## Stored entries
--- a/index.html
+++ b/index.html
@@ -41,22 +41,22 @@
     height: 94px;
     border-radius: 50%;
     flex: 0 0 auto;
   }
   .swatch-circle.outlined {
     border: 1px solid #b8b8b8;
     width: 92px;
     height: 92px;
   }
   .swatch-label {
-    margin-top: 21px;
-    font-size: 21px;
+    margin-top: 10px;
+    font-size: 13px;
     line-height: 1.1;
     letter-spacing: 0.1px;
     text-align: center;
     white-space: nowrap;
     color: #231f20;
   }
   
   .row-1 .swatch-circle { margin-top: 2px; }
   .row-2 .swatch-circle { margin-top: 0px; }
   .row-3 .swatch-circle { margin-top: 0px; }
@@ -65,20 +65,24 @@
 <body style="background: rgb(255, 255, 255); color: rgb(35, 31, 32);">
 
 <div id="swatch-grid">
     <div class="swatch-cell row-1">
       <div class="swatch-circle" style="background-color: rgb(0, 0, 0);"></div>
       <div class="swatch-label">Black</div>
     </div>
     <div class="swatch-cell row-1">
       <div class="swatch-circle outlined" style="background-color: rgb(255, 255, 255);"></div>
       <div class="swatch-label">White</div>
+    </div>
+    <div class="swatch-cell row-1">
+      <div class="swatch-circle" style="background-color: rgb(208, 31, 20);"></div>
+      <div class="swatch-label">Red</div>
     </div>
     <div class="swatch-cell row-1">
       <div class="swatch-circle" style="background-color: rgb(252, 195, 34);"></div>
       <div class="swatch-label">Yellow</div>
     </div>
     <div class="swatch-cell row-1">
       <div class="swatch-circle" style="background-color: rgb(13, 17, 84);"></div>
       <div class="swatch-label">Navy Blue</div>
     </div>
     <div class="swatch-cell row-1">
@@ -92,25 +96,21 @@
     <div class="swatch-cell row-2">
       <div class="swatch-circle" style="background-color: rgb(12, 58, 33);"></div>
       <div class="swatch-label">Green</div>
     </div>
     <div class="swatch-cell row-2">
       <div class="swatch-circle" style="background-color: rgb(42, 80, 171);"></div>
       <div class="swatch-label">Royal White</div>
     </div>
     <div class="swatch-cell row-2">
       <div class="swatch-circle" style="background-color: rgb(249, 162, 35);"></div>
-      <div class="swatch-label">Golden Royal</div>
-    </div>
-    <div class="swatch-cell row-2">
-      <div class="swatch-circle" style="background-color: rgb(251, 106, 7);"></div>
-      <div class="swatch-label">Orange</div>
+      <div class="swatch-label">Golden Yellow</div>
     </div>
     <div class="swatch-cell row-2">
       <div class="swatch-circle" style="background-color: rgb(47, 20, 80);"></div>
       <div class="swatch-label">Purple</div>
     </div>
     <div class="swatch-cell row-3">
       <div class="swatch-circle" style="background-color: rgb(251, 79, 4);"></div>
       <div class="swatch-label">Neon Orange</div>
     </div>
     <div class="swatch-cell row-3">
...
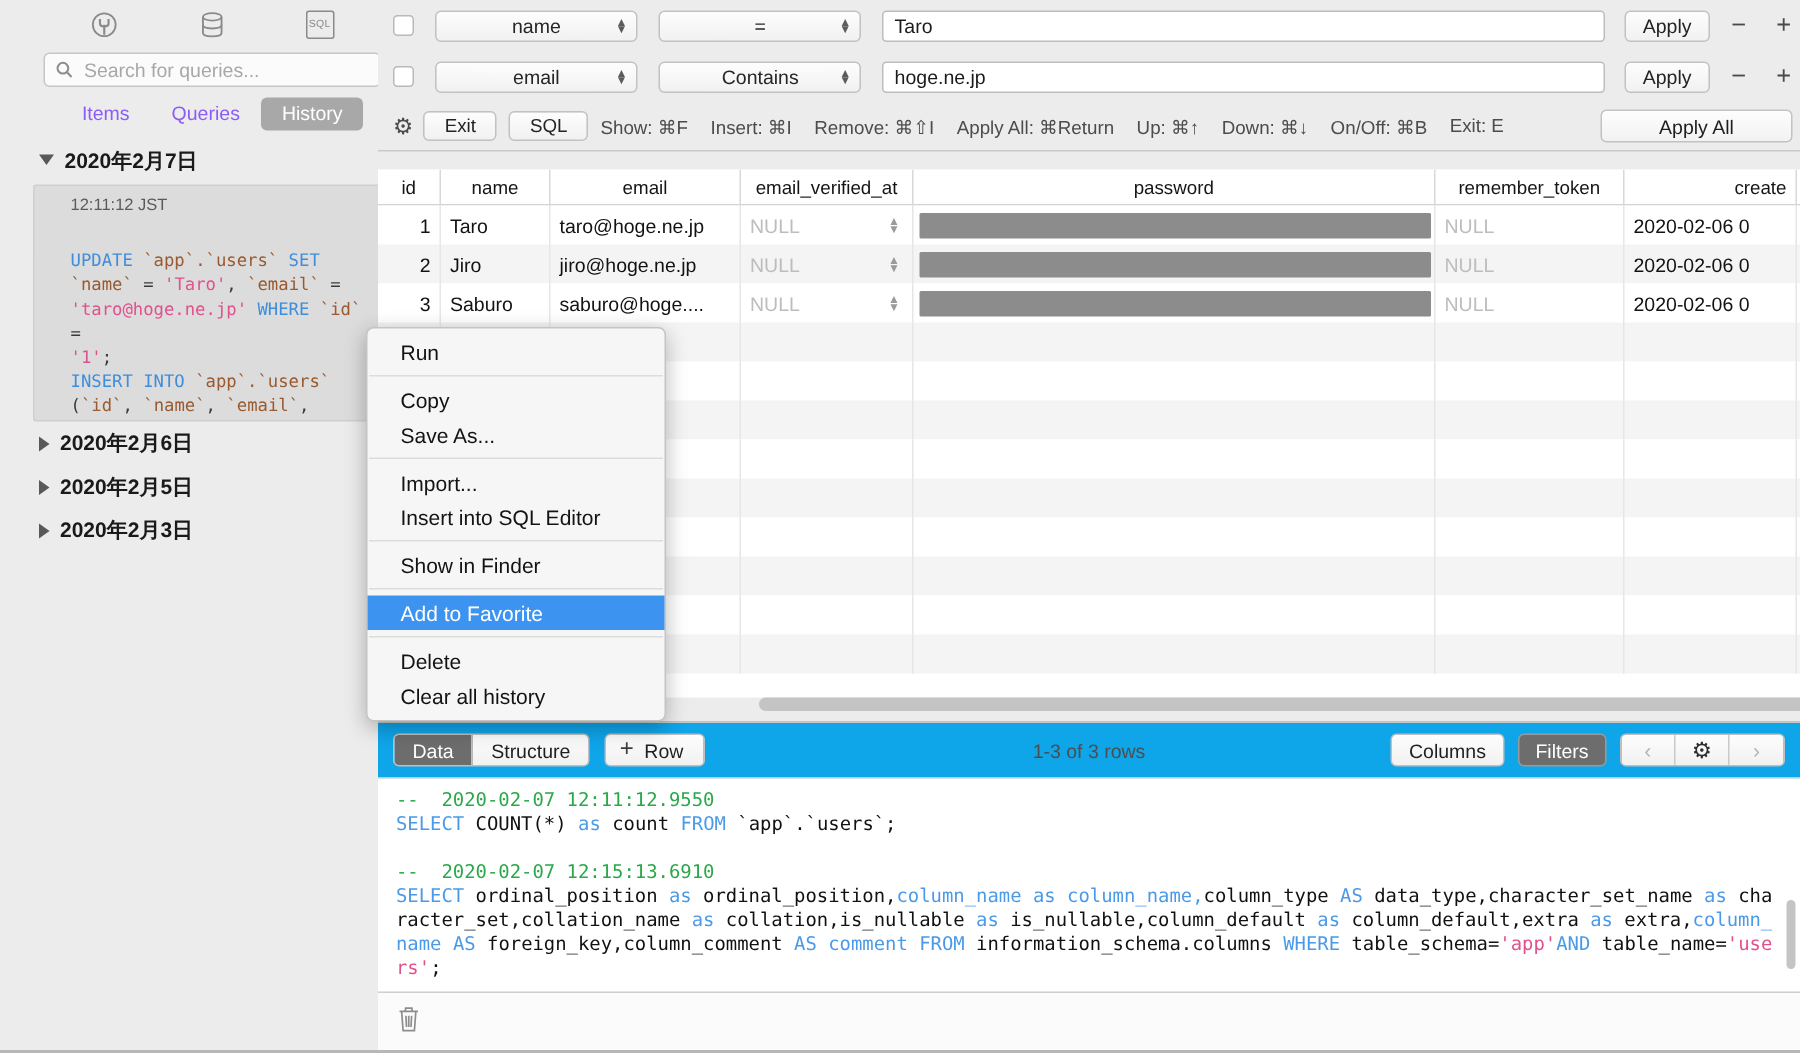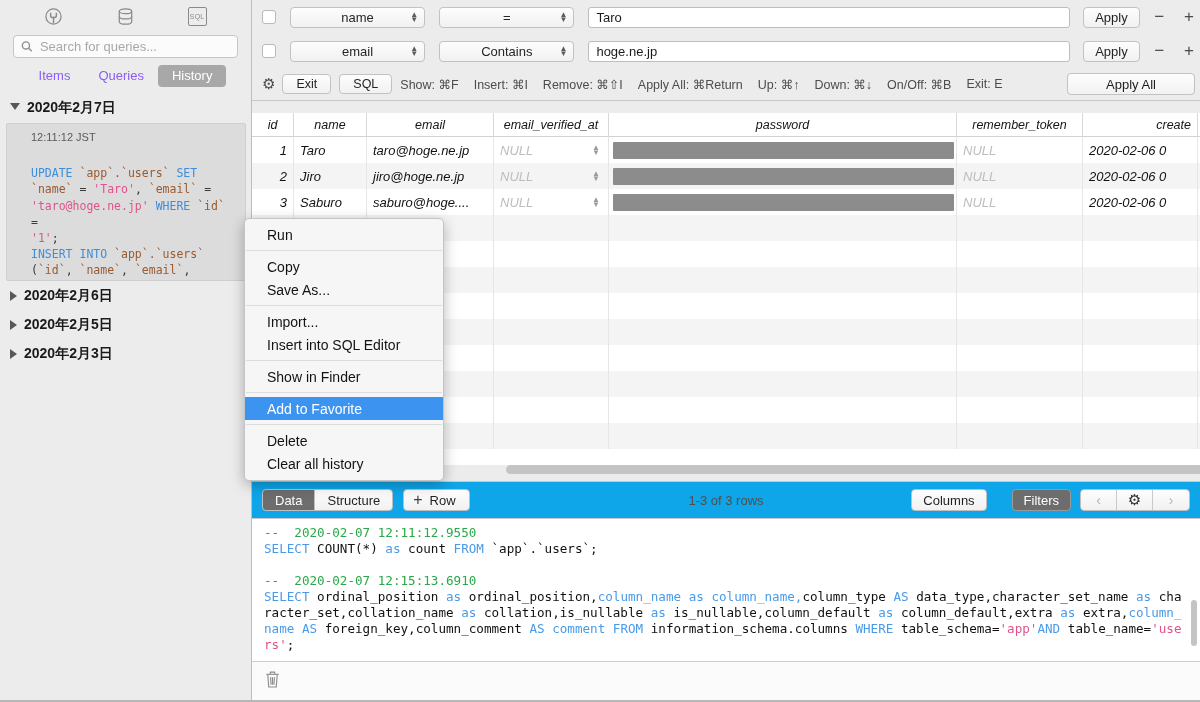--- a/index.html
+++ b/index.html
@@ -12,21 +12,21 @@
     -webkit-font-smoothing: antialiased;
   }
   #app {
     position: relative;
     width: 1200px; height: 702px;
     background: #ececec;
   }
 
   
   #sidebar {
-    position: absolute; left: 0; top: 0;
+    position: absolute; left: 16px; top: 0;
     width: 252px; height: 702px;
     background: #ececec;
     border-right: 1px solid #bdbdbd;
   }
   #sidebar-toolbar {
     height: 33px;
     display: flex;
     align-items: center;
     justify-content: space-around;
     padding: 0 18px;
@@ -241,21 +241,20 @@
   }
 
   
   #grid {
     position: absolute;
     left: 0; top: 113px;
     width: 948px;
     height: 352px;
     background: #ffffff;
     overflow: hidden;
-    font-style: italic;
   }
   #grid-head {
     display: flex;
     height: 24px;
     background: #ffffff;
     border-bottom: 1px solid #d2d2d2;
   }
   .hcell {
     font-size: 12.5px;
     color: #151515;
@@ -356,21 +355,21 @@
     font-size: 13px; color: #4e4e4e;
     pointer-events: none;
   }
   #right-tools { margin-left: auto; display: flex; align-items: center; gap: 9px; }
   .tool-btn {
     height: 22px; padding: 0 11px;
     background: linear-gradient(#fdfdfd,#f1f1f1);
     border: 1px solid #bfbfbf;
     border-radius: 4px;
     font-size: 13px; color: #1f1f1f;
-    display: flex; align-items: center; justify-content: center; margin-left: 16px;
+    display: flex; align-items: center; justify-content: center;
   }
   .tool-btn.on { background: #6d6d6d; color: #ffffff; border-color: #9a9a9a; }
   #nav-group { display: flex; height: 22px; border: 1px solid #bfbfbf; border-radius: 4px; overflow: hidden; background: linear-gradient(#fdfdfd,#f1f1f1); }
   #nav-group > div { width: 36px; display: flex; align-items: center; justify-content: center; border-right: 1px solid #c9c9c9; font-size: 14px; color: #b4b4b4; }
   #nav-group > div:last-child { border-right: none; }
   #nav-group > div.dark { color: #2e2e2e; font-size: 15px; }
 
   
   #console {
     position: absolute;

## THE PROBLEM
Wherever the string "solid" occurs in the data, copy the line that holds it.

## REPLY
     border: 1px solid #b8b8b8;
     border-right: 1px solid #bdbdbd;
     border-bottom: 1px solid #d2d2d2;
     border: 1px solid #bfbfbf;
   #nav-group { display: flex; height: 22px; border: 1px solid #bfbfbf; border-radius: 4px; overflow: hidden; background: linear-gradient(#fdfdfd,#f1f1f1); }
   #nav-group > div { width: 36px; display: flex; align-items: center; justify-content: center; border-right: 1px solid #c9c9c9; font-size: 14px; color: #b4b4b4; }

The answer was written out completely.